Father Junipero Serra moved closer to sainthood when a miracle attributed to the Spanish friar was confirmed by Pope John Paul II yesterday. …The miracle was reported by a Franciscan nun, Sister Bonafice Dyrda, who said she was cured in 1960 of a skin disease, diagnosed as lupus, after praying to Serra. …A group of Indians held a two‐day prayer vigil in Carmel to protest the pope’s visit to Serra’s grave at Carmel Mission. The group charged that Serra set the policies for the Spanish priests and soldiers that led to the death of 80 percent of the local Indian population.

― Michael McCabe, San Francisco Chronicle

[Don Novello as Father Guido Sarducci] talked about Father Junipero Serra’s qualifications for sainthood: They say he cured a nun’s lupus. A miracle. Now I’m not a doctor, but I know lupus goes into remission. It’s not always fatal. Have Ray Charles and Stevie Wonder play ping‐pong together. That’s a miracle.

― Mick LaSalle

Colfax, Placer County. Yesterday’s crowd of pilgrims, some of whom arrived at midnight, saw a blue‐gray light form over the right shoulder of a five‐foot statue of Jesus near the altar of the 40‐year‐old Catholic church.
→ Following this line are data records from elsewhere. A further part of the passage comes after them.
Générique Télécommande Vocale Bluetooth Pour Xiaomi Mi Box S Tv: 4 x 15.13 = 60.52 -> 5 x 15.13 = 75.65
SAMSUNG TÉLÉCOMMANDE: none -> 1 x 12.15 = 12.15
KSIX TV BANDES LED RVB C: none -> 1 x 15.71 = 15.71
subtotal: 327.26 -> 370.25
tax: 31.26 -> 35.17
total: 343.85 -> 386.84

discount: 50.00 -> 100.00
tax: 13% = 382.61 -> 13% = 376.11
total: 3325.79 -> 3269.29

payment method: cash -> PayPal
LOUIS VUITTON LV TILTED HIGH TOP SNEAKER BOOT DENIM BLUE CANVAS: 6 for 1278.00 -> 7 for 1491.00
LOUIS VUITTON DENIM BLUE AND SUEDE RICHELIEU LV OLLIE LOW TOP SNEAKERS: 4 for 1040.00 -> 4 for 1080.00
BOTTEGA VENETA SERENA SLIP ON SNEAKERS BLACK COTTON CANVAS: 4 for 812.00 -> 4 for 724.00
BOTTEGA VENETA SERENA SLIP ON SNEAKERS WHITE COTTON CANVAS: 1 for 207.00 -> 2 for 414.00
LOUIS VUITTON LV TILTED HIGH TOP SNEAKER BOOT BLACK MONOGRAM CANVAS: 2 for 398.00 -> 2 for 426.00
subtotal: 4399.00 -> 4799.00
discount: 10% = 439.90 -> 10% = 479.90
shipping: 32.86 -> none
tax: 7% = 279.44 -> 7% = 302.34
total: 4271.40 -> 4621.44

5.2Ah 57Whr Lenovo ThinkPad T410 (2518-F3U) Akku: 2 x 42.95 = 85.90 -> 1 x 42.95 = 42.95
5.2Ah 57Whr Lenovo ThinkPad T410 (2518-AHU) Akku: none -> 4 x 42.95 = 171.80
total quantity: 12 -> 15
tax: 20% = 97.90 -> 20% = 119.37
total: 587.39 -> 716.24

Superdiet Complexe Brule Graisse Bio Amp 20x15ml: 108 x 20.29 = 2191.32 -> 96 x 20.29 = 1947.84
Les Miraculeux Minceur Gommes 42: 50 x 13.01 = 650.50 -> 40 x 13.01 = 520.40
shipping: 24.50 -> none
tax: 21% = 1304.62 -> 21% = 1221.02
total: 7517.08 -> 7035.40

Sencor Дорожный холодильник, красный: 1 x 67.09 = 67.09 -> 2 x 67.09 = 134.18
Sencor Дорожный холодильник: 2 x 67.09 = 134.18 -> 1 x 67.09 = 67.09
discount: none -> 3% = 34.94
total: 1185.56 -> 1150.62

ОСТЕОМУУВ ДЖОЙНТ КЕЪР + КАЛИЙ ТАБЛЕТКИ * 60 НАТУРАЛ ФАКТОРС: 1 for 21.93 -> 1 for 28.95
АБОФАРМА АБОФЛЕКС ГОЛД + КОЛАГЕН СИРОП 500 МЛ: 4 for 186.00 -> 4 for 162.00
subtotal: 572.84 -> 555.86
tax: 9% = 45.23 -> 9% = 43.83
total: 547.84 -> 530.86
For some, the shimmering light that turned green‐pink bore the shape of a shawl covering a woman’s head and shoulders. Sometimes the image was sharp; other times it was fuzzy. The eerie image appeared about 9:30 a.m., as it has every day since Thanksgiving, and remained for about an hour. At one point, a second light gold in color and resembling the shape of a crown or halo briefly appeared directly above the first image. At the moment the gold light appeared, many people in the line outside said they spotted a rainbow over the church. Inside the 200‐seat church, pilgrims gasped, prayed, wept and stared at the image. …According to James Phelps, a physics professor at Sacramento State University, the image is a phenomenon caused by natural light refracting through a stained‐glass window and then bouncing off a light fixture and onto the wall. There’s nothing exotic, nothing esoteric about it, said the optics expert, who observed the image at the request of a local newspaper.

― Martin Halstuk

Colfax. A bishop joined throngs of people packing a Placer County church to see a shining image on the wall that devout Catholics claim is an apparition of the Virgin Mary. …It could be the image of the Blessed Mary in a silhouette pose, Bishop Francis Quinn of the Sacramento Diocese said Tuesday. …The image has been appearing for about an hour each morning since Thanksgiving, bringing throngs of the devout and curious to the 40‐year‐old church along Interstate 80 northeast of Auburn. …Some viewers say the image, which also resembles the profile of a rabbit head, could be a reflection from a stained glass window. …For those who believe, no explanation is necessary, Quinn said. And for those who not believe, no explanation is possible.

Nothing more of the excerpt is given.